Imagine the usual tourist approaching for his first hit: relieved to be finally off the plane and out of that airport, a bit anxious on the tour bus through that crazy Cairo traffic but still adequately protected by the reinforced steel of the modern machine, laughing and pointing with his fellow tour members at the incongruous panorama of the Giza outskirts—donkeys drawing broken-down Fiats, mud huts stuck like dirt-dauber nests to the sides of the most modern condominiums—“Pathetic, but you gotta admit, Cynthia: very picturesque”—fiddling with his camera, tilting back in his seat a little sleepy from the sun; when, suddenly, the air brakes grab and the door hisses open and he is ejected from his climatized shell into the merciless maw of the parking lot at the bottom of Pyramid Hill.

A hungry swarm of his first real Egyptians comes clamoring after him: buggy drivers and camel hasselers and purveyors of the finest Arabian saddle steeds. And guides? Lord, the guides! of every conceit and canon:

“Wel-come, mister, wel-come; you are fine, yes?”

The handshake, the twinkle, the ravenous cumin-winded come-on:

“You like Cairo, yes? You like Egypt? You like Egyptian people? You like to see authentic hidden mummy the late King Koo–Foo? I am a guide!”

Or, even worse, the Not-Guides:

“Oh, pardon sir if I cannot help but notice you are being bothered by these phony fellaheen. Understand please; I am not a guide, being official watchman, in employ the Department of Antiquities in Cairo. You come with me. I keep these nuisances away from your holiday. I am Not-Guide!”

Our poor pilgrim fights his way through the swarm up the curving walk to the aouda (a big limestone lot in front of the northern base of the pyramid, swarming with more of the same), presses on to the monstrous stack of stone blocks which are perched all over with more damned guides and Not-Guides grinning like gargoyles… pays his piastres for the tickets that allow him and his nose-wrinkled wife to crawl up a cramped and airless torture chamber to a stone room about the size of the men’s room of the bus terminal back home—and smellier!—then hightails it back to the relief of the bus:

“But tell me the truth, Cyn, wasn’t that thing unbelievable big like nothing you ever saw in your life? I can’t wait to see these shots projected on the screen at the lodge.”

Unbelievable big doesn’t come close. It is inconceivably big, incomprehensibly big, brutal against the very heavens it’s so big. If you come after the rush hour and are allowed to stroll unsolicited to it, you witness a phenomenon as striking as its size. As you cross the limestone lot the huge triangle begins to elongate into your peripheries—to flatten. The base line stretches, the sloping sides lengthen, and those sharpening corners—the northwest corner in the corner of your right eye; the northeast corner in your left—begin to wrap around you!

Consequently the vertex is getting shorter, the summit angle flatter; when you finally reach the bottom course of base stones and raise your eyes up its fifty-degree face even the two-dimensional triangle has disappeared! The plane of it diminishes away with such perfection that it is difficult to conceive of it as a plane.
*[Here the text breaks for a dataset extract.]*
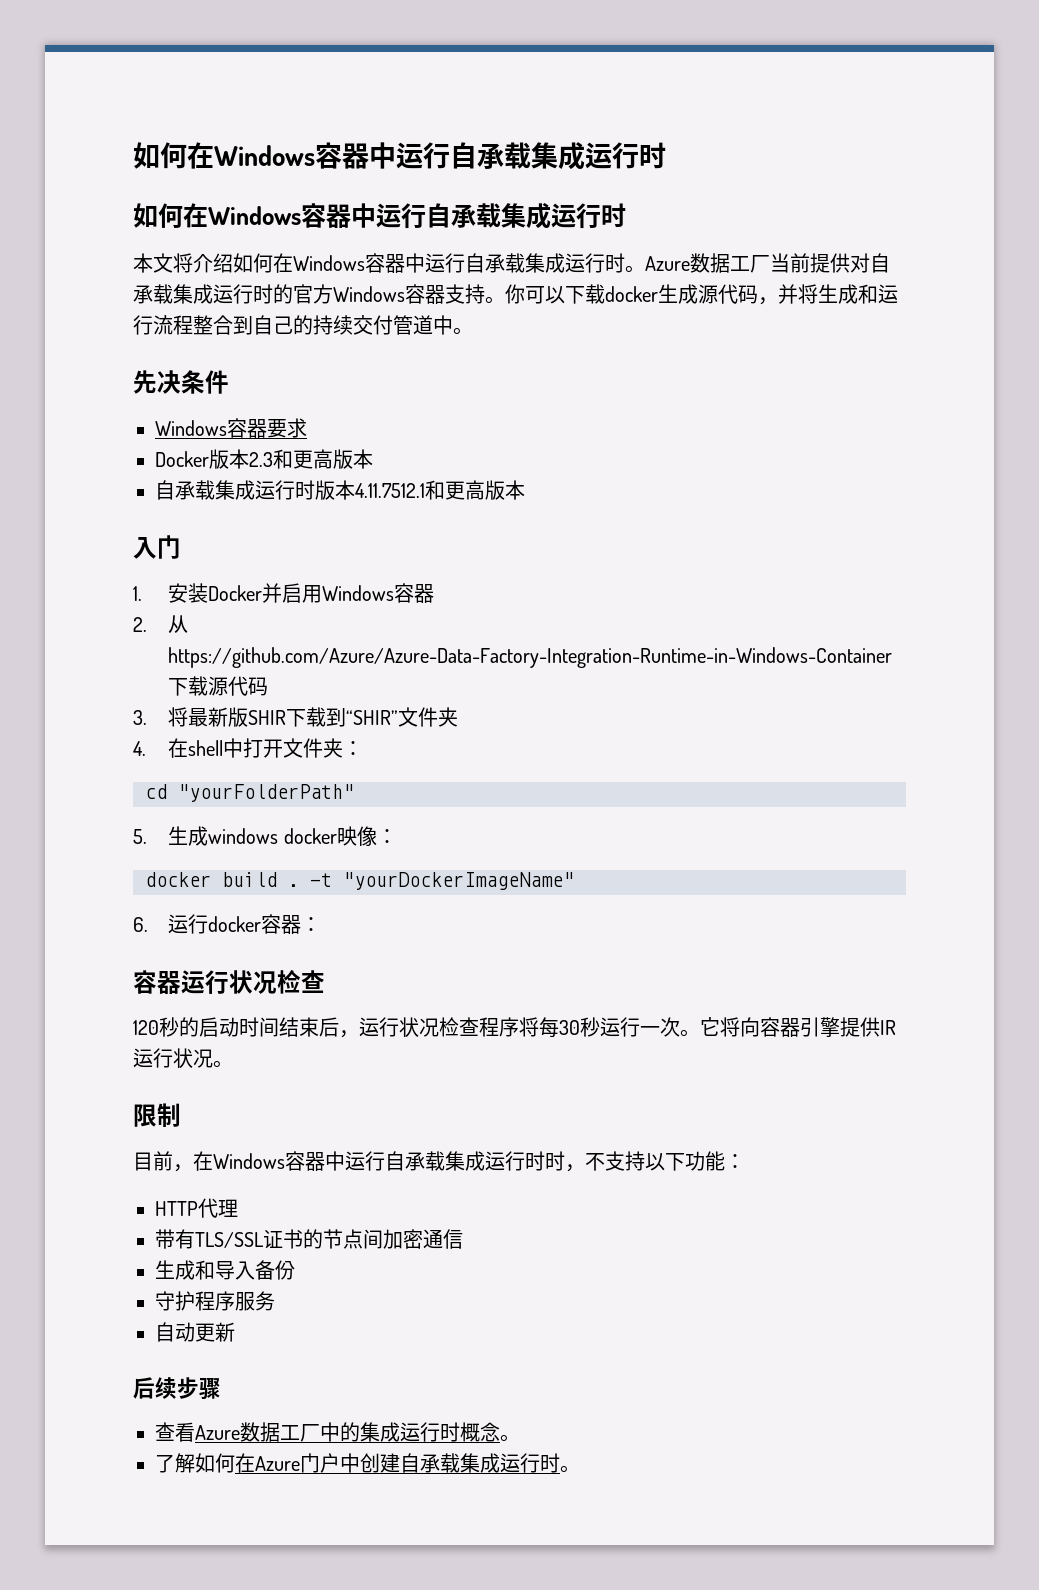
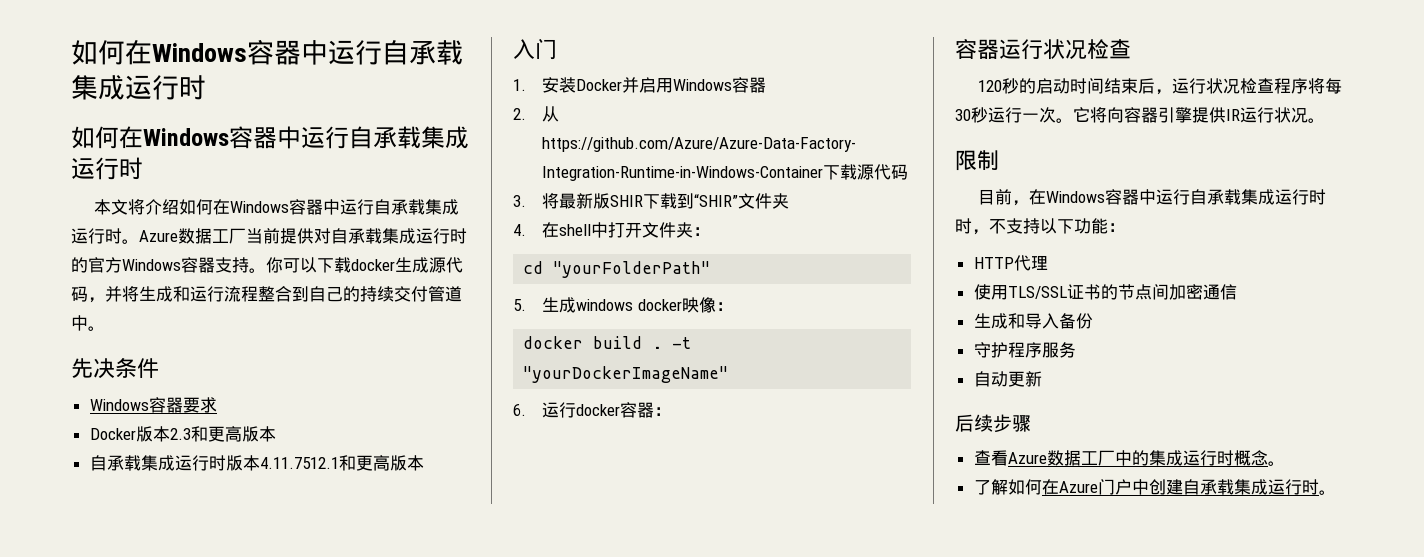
- 带有TLS/SSL证书的节点间加密通信
+ 使用TLS/SSL证书的节点间加密通信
When it was still dressed smooth in its original casing stones the effect must have been beyond the senses’ ability to resist; it must have turned into a seamless white line—a phenomenon of the first dimension.

Even in its present peeled condition, the illusion still disorients you. You tell your senses, “Look maybe I ain’t seen the other sides but I did see this one so it’s gotta be at least a plane.” But planes are something we know, like airfields and shopping center parking lots, hence horizontal. This makes it seem that you could walk right out on it if you just lean back enough to get on the perpendicular. Ooog. It makes you stumble and reel…

To calm my stomach I leaned against one of the casing stones. It was smooth to my cheek; it made me feel cool, and a little melancholy.

“It’s sad, isn’t it?” Muldoon said. “Seeing the old place so rundown and stripped.”

Muldoon Greggor wasn’t the tweedy old Egyptologist we had expected. He was a little past twenty, wearing patched Levi’s and a T-shirt, and a look in his eyes that still smoldered from some psychedelic scorcher that had made him swear off forever.

“It’s eroded more in the six centuries since the Arabs stripped it than it did in the forty centuries before—if you accept the view of the accepted Egyptologists—or in the hundred and seventy centuries—if you go for the Cayce readings.”

“Sad,” I agreed. “How could they do it?”

“They figured they needed it.” Jacky came to the defense of those long-gone Arabs. “For Allah.”

“More than just sad,” I kept on. “It’s insulting… to whoever composed this postcard in stone, and took the trouble to send it to us.

“The Arabs needed the stones to rebuild Cairo. Remember Nasser’s construction of the High Dam?”